CulverLand is a temporary artwork and functioning game in Culver City, California, United States, created by John Derevlany. It was funded by an arts grant from the City of Culver City, California, and installed as part of the 2010 Indiecade, the International Festival of Independent Games. 

In "CulverLand," pedestrians are the playing pieces. Players move forward on the game board based on the colors of passing cars. The colors of the gameboard in "CulverLand" - black, white, gray/silver, blue, red, and green - are based on the six most popular car colors in North America. 

"CulverLand" is a sprawling work of Minimalism, inspired by Piet Mondrian and, more importantly, Milton Bradley (they made the game "Candyland").
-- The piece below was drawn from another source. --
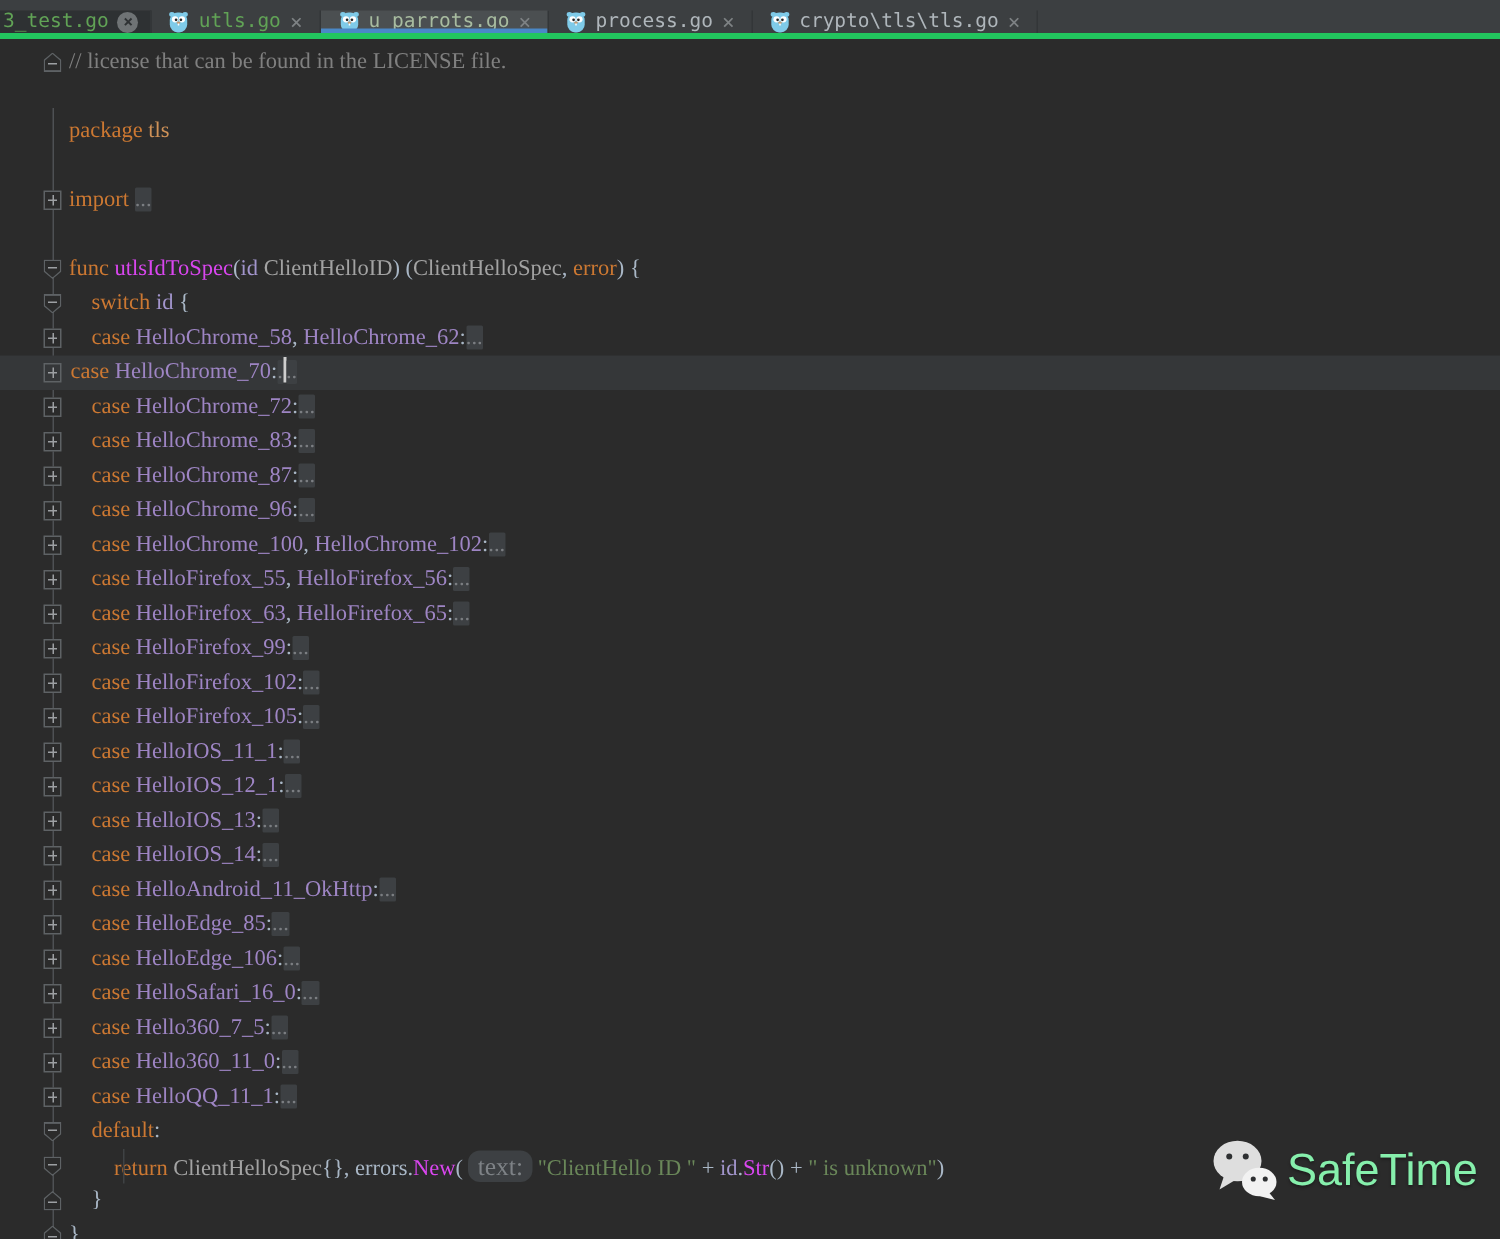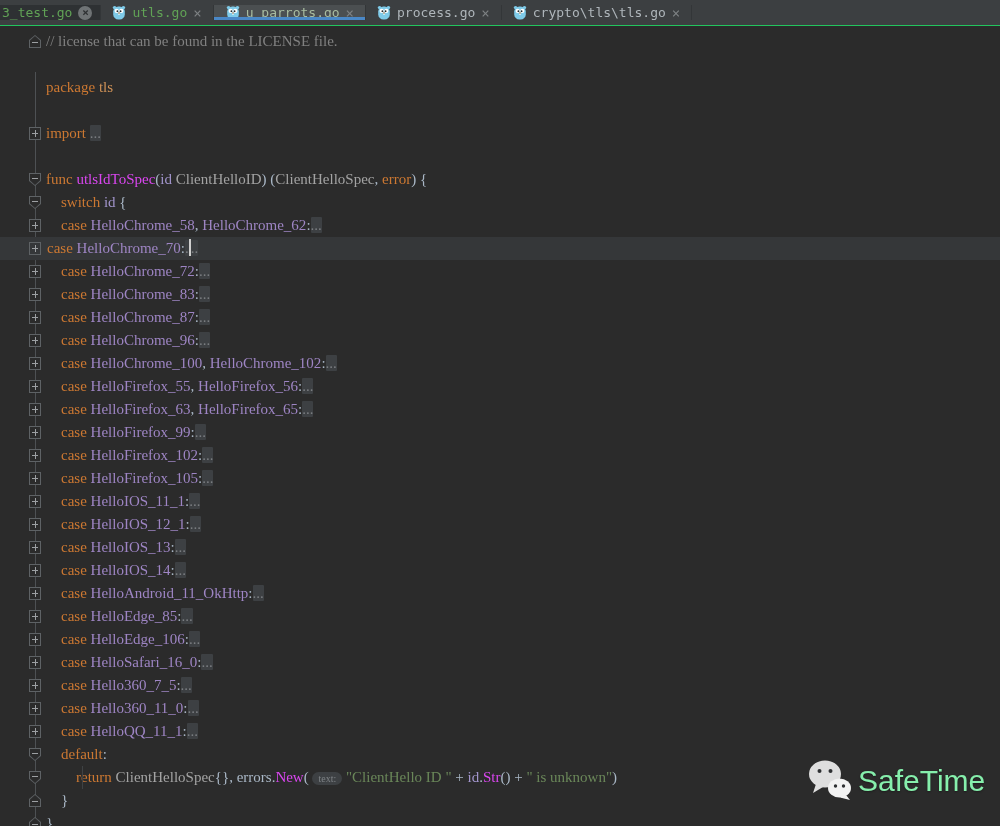"3_test.go" .tabbar { align-items: center -> flex-end; border-bottom: 1px solid #22c55e -> 4px solid #22c55e }
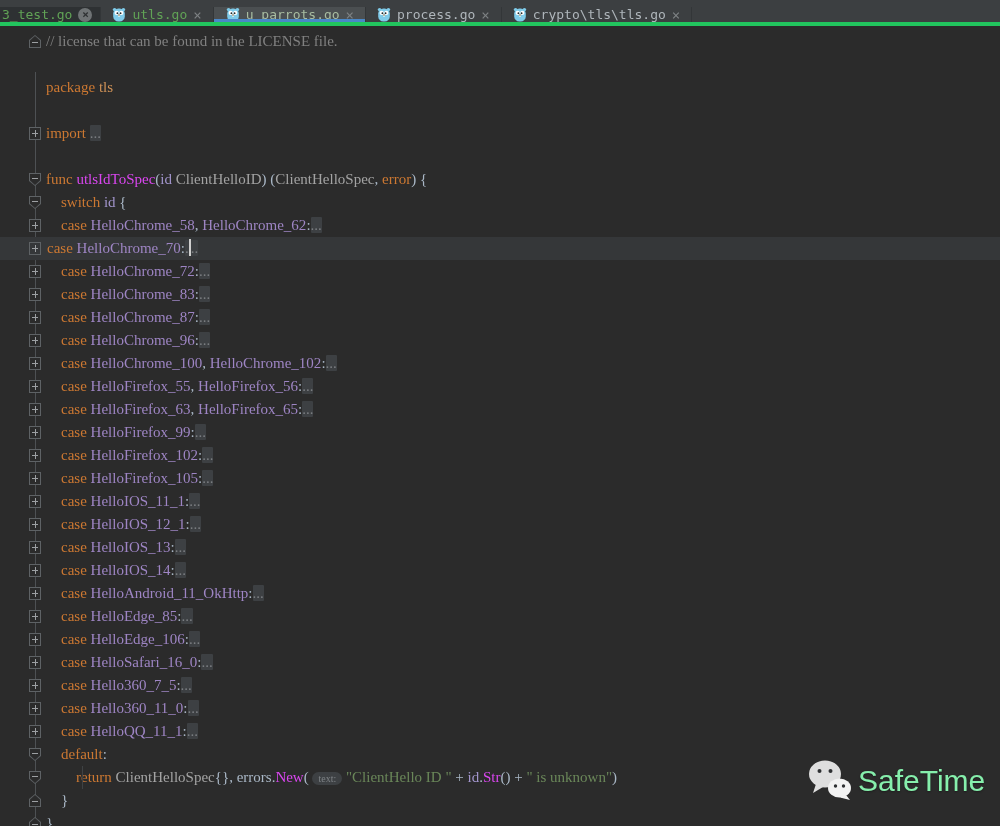"text:" .inlay { font-size: 10px -> 17px }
It is meant to celebrate the play grid inherent in all games (both electronic and non-electronic), as well as finally finding a fun use for all this traffic we have to deal with every day. "CulverLand" is located in Culver City, California, on the sidewalk just east of 9400 Culver Blvd. (near the Culver Hotel). "Culverland" is 90 feet long, by 18 feet wide. Each square on the gameboard is 6 ft. X 6 ft. Most of the squares were installed with an eco-friendly, temporary marking paint called EZ-Paint. Lettering and logos were applied with giant, hand-cut plastic stencils and non-toxic Mythic paint.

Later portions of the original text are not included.